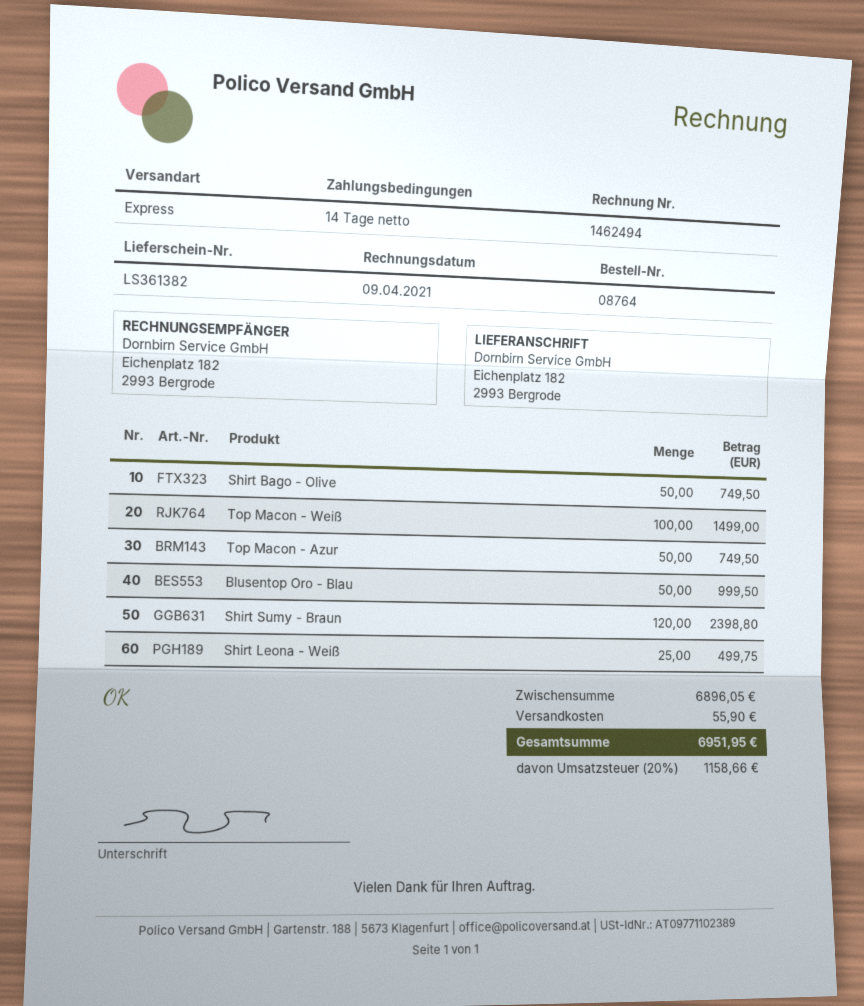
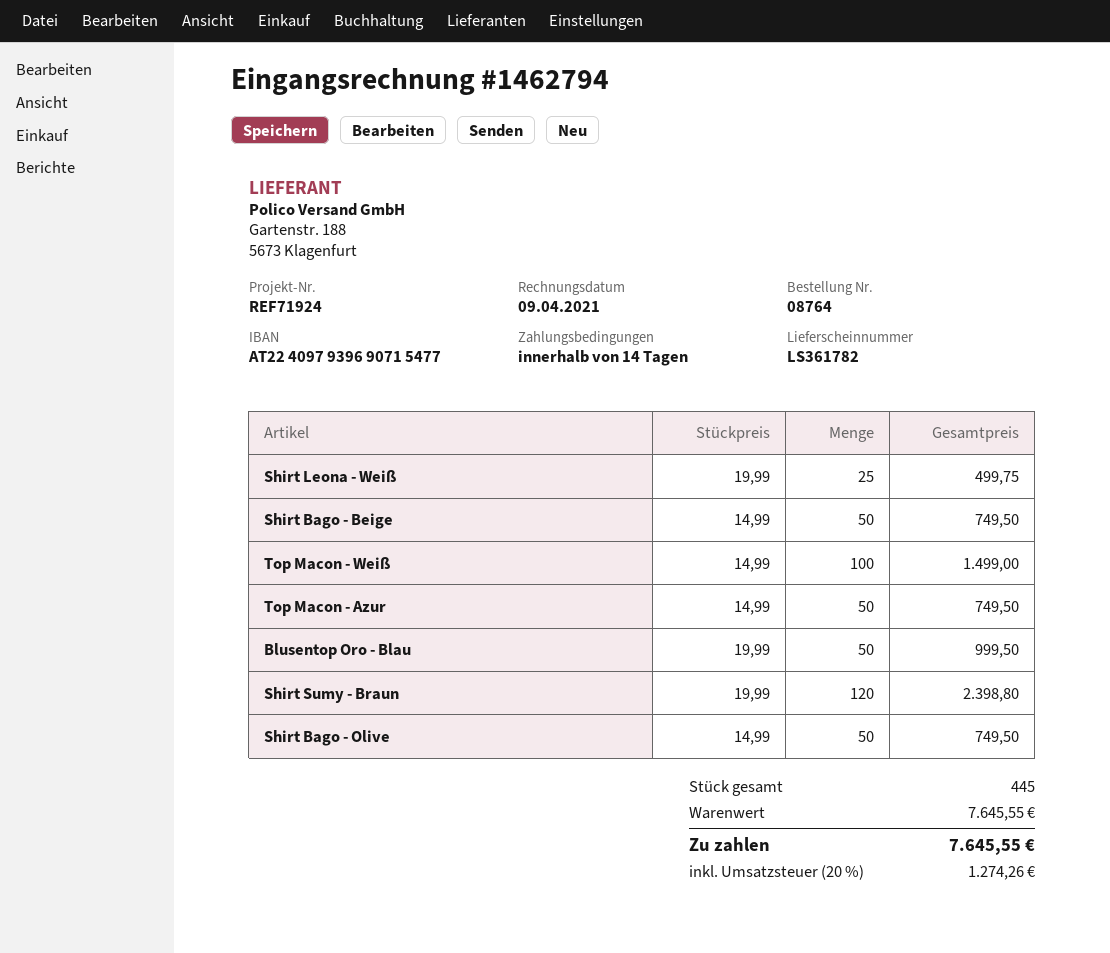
delivery note number: LS361382 -> LS361782
invoice number: 1462494 -> 1462794
Shirt Bago - Beige: none -> 50 for 749.50
subtotal: 6896.05 -> 7645.55
shipping: 55.90 -> none
tax: 20% = 1158.66 -> 20% = 1274.26
total: 6951.95 -> 7645.55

> **BRIEF**
Above are some records; copy each line there that contains "number".

> **TASK RESPONSE**
delivery note number: LS361382 -> LS361782
invoice number: 1462494 -> 1462794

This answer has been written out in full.